(Revision tracking records)
□ □ □ □
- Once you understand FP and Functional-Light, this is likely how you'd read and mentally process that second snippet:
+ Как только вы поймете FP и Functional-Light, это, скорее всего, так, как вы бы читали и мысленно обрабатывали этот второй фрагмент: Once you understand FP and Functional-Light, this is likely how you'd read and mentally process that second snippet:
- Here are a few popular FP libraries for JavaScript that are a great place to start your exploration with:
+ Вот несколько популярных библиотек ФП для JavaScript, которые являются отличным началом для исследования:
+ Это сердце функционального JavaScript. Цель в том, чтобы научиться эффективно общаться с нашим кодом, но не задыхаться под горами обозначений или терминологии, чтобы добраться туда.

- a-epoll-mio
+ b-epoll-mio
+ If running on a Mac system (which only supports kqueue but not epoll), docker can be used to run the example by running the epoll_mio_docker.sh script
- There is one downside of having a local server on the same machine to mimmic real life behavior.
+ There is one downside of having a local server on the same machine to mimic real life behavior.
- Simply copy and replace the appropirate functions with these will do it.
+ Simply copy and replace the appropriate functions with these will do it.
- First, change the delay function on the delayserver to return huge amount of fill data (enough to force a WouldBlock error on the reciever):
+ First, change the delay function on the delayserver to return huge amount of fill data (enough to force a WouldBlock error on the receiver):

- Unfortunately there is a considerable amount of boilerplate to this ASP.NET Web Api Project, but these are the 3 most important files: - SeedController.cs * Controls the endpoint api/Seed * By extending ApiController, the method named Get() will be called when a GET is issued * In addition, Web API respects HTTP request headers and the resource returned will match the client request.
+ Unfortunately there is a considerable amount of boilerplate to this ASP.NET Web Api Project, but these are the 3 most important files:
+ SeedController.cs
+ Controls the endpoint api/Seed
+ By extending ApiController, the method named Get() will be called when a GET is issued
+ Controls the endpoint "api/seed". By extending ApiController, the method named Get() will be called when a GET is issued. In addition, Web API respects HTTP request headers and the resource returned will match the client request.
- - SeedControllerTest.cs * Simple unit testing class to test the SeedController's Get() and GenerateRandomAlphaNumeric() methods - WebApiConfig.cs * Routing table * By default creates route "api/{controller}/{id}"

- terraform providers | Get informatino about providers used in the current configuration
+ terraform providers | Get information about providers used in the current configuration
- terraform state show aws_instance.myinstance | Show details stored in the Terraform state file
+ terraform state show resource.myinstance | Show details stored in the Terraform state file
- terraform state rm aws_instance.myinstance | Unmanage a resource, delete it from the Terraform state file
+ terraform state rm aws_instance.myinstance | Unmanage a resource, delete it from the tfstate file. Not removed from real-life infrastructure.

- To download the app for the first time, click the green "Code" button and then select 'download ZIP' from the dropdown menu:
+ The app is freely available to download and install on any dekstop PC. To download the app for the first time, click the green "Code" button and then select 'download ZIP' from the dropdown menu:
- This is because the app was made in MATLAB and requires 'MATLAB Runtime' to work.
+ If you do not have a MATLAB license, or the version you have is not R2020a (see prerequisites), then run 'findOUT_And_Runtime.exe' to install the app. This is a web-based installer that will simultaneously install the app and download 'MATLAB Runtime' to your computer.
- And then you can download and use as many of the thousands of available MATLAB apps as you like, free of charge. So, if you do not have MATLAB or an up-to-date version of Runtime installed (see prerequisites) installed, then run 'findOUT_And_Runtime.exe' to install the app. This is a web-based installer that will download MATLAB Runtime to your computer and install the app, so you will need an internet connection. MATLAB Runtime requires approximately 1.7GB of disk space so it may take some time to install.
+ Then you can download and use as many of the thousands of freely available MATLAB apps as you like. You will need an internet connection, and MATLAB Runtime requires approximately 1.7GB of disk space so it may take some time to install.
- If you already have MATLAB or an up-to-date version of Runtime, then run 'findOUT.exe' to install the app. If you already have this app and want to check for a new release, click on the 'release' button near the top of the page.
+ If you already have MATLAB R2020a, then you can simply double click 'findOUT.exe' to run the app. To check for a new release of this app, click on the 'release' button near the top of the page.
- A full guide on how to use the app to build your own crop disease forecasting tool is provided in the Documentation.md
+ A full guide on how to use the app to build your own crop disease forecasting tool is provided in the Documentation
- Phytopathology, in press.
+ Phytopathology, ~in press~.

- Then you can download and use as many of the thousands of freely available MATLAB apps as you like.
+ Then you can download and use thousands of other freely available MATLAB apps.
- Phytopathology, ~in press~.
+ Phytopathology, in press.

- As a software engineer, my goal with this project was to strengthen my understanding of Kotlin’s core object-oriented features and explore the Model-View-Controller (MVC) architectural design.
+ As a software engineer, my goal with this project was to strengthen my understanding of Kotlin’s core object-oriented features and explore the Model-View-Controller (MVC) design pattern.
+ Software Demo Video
□ □ □ □
For each line of the entries that includes "Unfortunately", show that line.

- Unfortunately there is a considerable amount of boilerplate to this ASP.NET Web Api Project, but these are the 3 most important files: - SeedController.cs * Controls the endpoint api/Seed * By extending ApiController, the method named Get() will be called when a GET is issued * In addition, Web API respects HTTP request headers and the resource returned will match the client request.
+ Unfortunately there is a considerable amount of boilerplate to this ASP.NET Web Api Project, but these are the 3 most important files:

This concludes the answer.